The sushi that we are familiar with today, has its origins in the period known as Edo, named after the country’s capital city from the period of 1603 to 1867, which is located on the banks of Edo bay, where the fish used in sushi were taken. By the beginning of the 19th Century, Edo was one of, if not the biggest city in the world, and was known both for the busy lifestyles of its inhabitants and the raising of restrictions that allowed commoners to own businesses -- it created a whole new merchant class.
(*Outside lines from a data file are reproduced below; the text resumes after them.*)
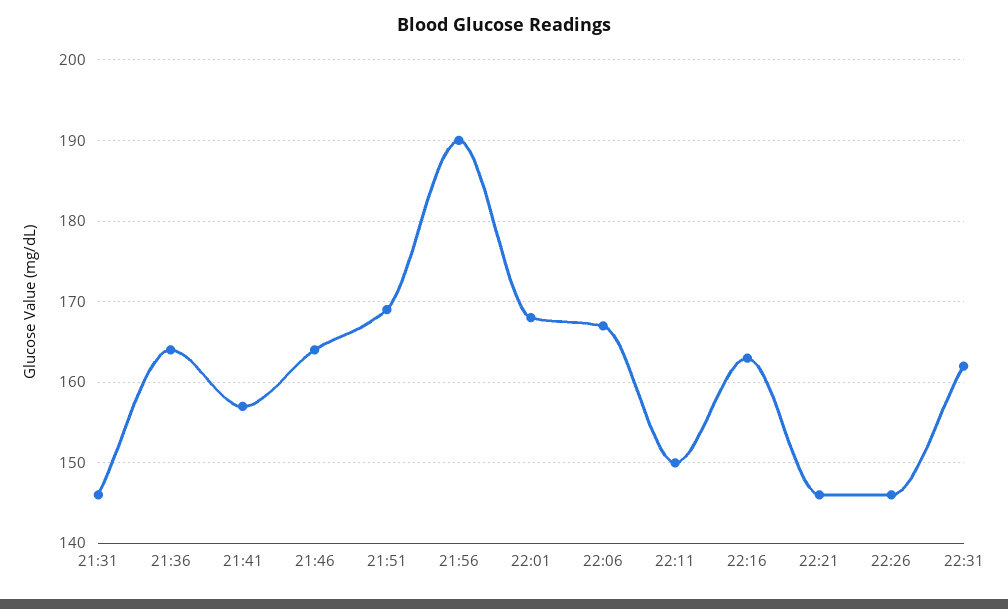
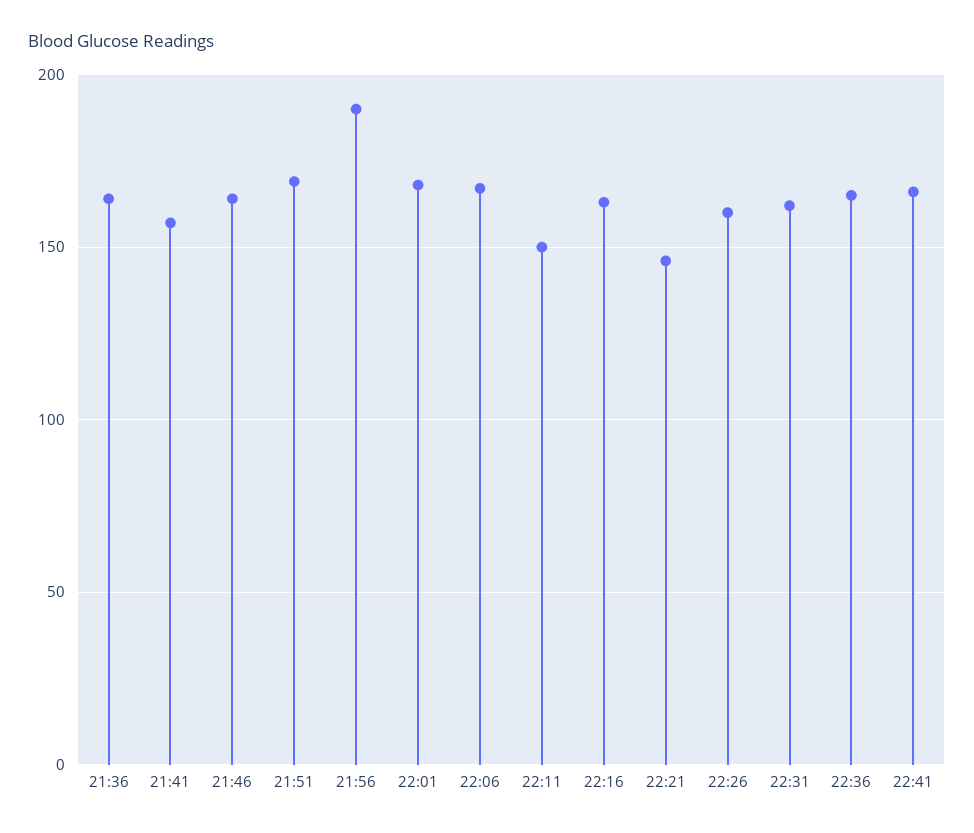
21:31: 146 -> none
22:26: 146 -> 160
22:36: none -> 165
22:41: none -> 165

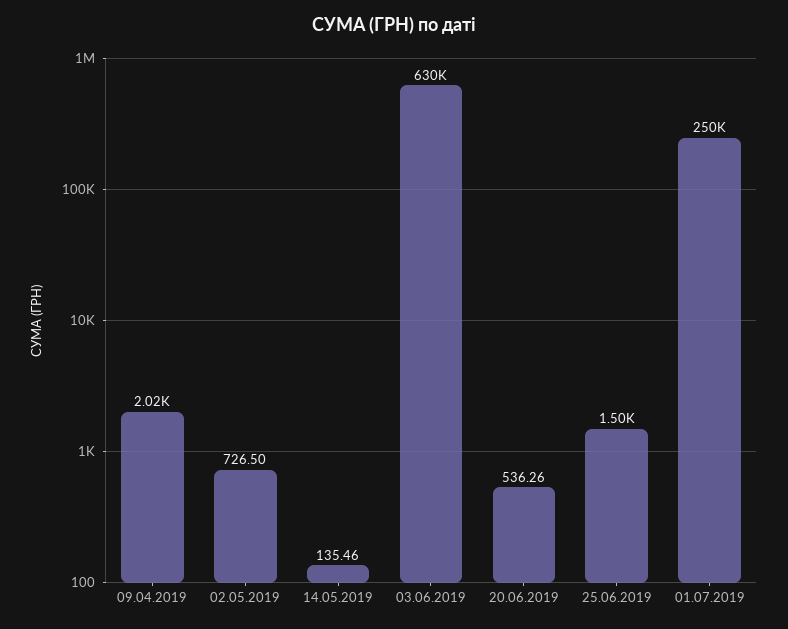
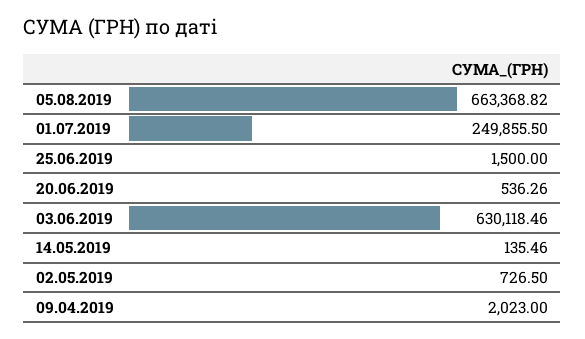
05.08.2019: none -> 663368.82

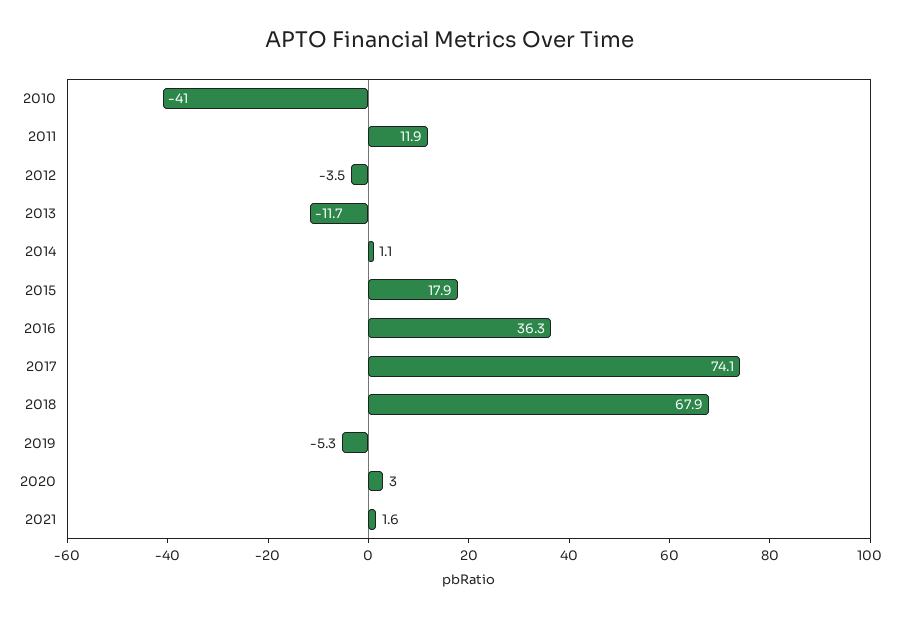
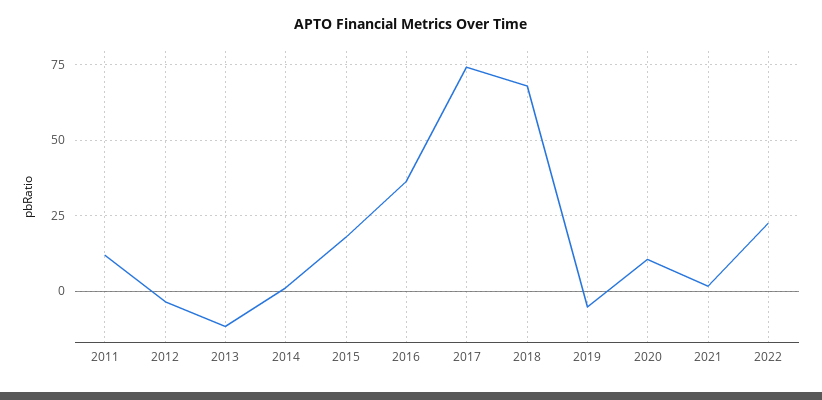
2010: -41 -> none
2020: 3 -> 10
2022: none -> 22.5

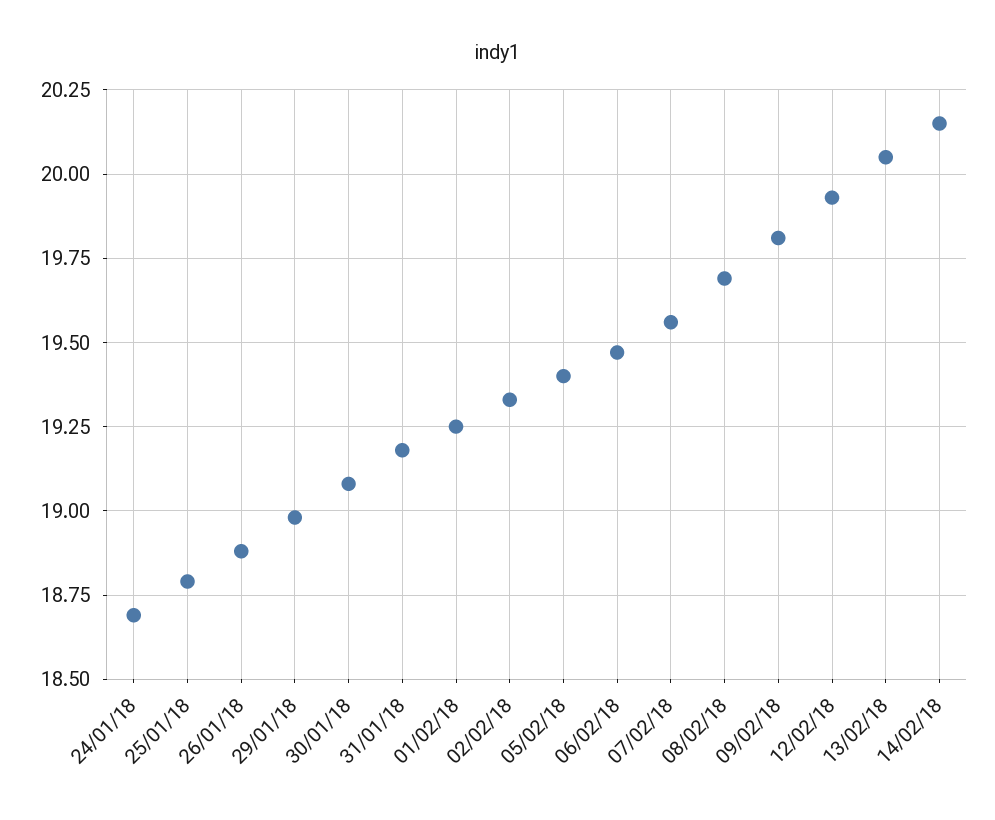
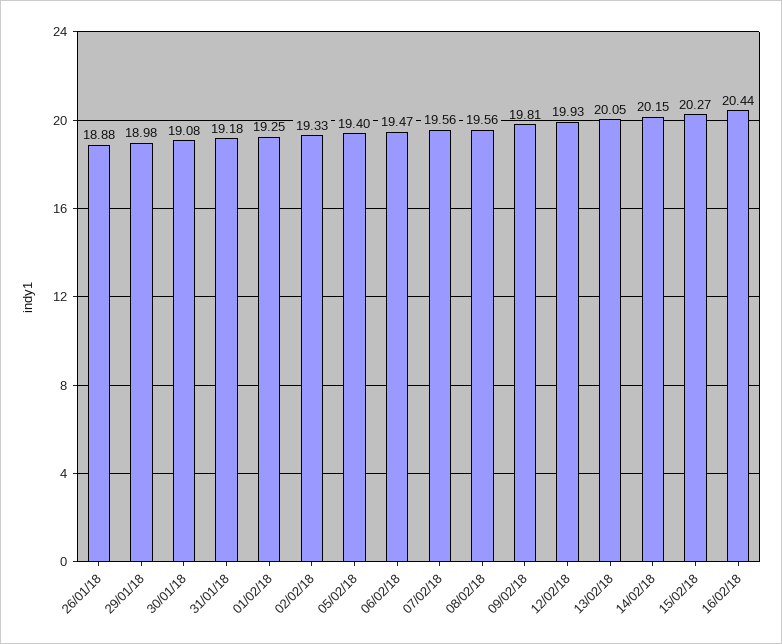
24/01/18: 18.7 -> none
25/01/18: 18.8 -> none
08/02/18: 19.7 -> 19.56
15/02/18: none -> 20.27
16/02/18: none -> 20.44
These new developments led to a growing street food and fast food culture and the development of a cuisine known as Edomae or “from Edo” which would satisfy the impatient population. This included dishes with which we are very familiar today including Tempura, Soba, or Unagi -- freshwater eel.  However, in their constant search to produce food more rapidly, they were always looking for a way to take sushi to the next level and they achieved that with the creation of the sort of sushi that is very similar to the one that you and I could buy in our neighborhood sushi spot today.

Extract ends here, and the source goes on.